Review: Rediscovering an Evangelical Heritage

rediscovering-an-evangelical-heritage

Rediscovering an Evangelical Heritage, 2nd editionDonald W. Dayton with Douglas M. Strong. Grand Rapids: Baker Books, 2014.

Summary: An updated edition of a study of the pre-Civil War nineteenth century roots of evangelicalism in the United States and the combination of piety, preaching, and social reform characteristic of this movement in this period.

In the mid 1970’s, Donald Dayton, a church historian wrote a series of articles for The Post-American (now Sojourners) that was collected into the first edition of this work. In it, Dayton traced for a rising generation of socially-conscious boomer evangelicals (of whom I was a part) the reform, social justice tradition within American evangelicalism, going back to its nineteenth century pre-Civil War roots. That edition, called Discovering an Evangelical Heritage gave a generation of us the basis for contending that it was possible to care both about the eternal destiny of people and about social injustices within our society and in our international relations, that both were part of Christian faithfulness for people who took their Bibles and the kingdom that Jesus announced seriously. In 1988, the first edition was re-printed with new preface by Dayton. This new, second edition includes updated supplemental material by Douglas M. Strong as well as a new introduction and conclusion written by Strong. What we have is not only Dayton’s original work, but a sense of the trajectory of evangelicalism in the forty years since, including the rise of the Religious Right, and more recent Millennial efforts to recover this heritage.

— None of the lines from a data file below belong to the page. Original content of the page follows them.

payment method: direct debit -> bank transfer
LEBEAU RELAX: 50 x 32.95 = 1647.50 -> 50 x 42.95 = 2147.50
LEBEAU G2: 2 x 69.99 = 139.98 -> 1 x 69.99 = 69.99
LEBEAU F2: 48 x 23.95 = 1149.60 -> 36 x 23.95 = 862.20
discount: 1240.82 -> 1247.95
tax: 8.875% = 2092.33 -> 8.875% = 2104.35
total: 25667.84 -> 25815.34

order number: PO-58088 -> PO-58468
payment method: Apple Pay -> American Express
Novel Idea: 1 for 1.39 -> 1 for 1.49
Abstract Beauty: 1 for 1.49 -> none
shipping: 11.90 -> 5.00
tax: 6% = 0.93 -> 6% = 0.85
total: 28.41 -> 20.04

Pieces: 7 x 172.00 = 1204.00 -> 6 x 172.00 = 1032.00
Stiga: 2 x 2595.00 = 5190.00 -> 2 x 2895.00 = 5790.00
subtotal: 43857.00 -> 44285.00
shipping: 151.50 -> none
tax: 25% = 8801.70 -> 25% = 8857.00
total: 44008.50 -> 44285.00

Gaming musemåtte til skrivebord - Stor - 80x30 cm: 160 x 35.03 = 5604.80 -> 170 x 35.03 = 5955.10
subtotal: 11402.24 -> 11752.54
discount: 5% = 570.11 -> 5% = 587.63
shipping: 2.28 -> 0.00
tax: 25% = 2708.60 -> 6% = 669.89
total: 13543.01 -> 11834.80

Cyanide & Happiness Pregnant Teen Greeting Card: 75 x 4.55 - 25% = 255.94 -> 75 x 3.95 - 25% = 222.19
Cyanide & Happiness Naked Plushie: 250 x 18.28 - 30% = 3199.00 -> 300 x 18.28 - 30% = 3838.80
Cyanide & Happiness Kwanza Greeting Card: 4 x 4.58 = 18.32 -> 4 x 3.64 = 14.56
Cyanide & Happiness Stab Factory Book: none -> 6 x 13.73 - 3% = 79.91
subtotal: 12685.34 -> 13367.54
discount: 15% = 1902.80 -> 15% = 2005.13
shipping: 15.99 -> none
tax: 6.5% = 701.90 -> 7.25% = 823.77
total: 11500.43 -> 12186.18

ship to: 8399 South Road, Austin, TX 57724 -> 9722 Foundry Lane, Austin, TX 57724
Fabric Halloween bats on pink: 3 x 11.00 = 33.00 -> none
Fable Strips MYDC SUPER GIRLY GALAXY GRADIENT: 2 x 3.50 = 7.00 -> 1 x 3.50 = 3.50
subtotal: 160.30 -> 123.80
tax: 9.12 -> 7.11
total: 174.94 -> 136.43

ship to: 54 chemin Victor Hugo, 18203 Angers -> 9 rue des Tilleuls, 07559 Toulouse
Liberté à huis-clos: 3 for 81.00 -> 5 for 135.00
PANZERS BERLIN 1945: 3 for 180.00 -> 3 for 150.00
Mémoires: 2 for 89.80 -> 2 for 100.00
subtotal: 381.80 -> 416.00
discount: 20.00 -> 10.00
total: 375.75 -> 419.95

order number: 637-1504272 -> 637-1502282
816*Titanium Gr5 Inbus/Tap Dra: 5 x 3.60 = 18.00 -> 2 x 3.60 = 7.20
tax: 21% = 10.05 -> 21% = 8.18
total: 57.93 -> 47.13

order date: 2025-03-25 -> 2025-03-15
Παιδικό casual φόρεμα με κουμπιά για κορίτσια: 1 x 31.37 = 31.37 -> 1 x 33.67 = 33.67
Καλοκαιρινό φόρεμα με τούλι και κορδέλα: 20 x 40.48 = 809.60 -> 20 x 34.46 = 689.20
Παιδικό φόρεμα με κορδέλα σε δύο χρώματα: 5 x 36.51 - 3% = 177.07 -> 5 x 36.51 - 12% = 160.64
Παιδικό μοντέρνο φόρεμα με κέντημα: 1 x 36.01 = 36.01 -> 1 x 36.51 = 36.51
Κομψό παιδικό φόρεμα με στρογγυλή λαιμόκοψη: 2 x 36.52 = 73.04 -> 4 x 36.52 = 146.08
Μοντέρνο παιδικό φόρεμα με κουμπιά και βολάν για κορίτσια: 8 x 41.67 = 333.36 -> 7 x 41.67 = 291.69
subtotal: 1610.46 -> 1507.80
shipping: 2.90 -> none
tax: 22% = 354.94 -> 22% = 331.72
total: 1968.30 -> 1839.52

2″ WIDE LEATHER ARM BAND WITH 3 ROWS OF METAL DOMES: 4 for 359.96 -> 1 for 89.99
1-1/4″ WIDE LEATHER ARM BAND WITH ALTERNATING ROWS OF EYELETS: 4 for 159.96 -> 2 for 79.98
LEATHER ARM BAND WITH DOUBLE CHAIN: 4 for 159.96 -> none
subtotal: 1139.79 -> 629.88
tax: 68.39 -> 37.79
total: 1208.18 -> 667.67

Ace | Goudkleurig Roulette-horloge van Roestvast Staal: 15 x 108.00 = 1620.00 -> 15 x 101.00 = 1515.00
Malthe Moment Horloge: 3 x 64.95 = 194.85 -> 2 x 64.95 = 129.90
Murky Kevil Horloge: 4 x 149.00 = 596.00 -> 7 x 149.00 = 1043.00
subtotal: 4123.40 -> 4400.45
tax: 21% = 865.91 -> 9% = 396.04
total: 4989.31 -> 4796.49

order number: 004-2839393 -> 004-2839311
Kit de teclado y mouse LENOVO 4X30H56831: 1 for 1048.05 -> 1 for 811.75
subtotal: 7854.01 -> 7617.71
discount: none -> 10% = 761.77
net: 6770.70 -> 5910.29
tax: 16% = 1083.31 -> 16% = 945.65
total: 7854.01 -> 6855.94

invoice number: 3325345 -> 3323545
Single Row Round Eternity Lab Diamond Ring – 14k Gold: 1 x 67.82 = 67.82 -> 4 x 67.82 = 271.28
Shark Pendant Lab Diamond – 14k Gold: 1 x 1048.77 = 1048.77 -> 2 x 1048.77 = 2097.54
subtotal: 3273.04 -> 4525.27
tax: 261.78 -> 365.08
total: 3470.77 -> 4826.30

Dayton began this work with a profile of Jonathan Blanchard, first president of Wheaton College. He came to Wheaton from pastoring a black Presbyterian church in Cincinnati, continued his anti-slavery work as president of Knox College in Illinois before going to Wheaton, founded by abolitionist Wesleyan Methodists, with a commitment to carrying on this reform tradition. Another, whose career trajectory was similar was Charles Grandison Finney, known not only for his revivalist preaching but also for his fervent abolitionism and his commitment to permit women to pray and speak. He carried these commitments into his presidency of Oberlin College, which Dayton traces in a subsequent chapter, particularly as the abolitionist wing of Lane Theological Seminary departed Cincinnati for Oberlin, forming a college that admitted blacks and women, preparing both for ministry and other professions. Later, Dayton recounts the resistance and civil disobedience to Fugitive Slave laws, culminating in the Wellington case, where fugitive slave John Price is rescued from custody in nearby Wellington.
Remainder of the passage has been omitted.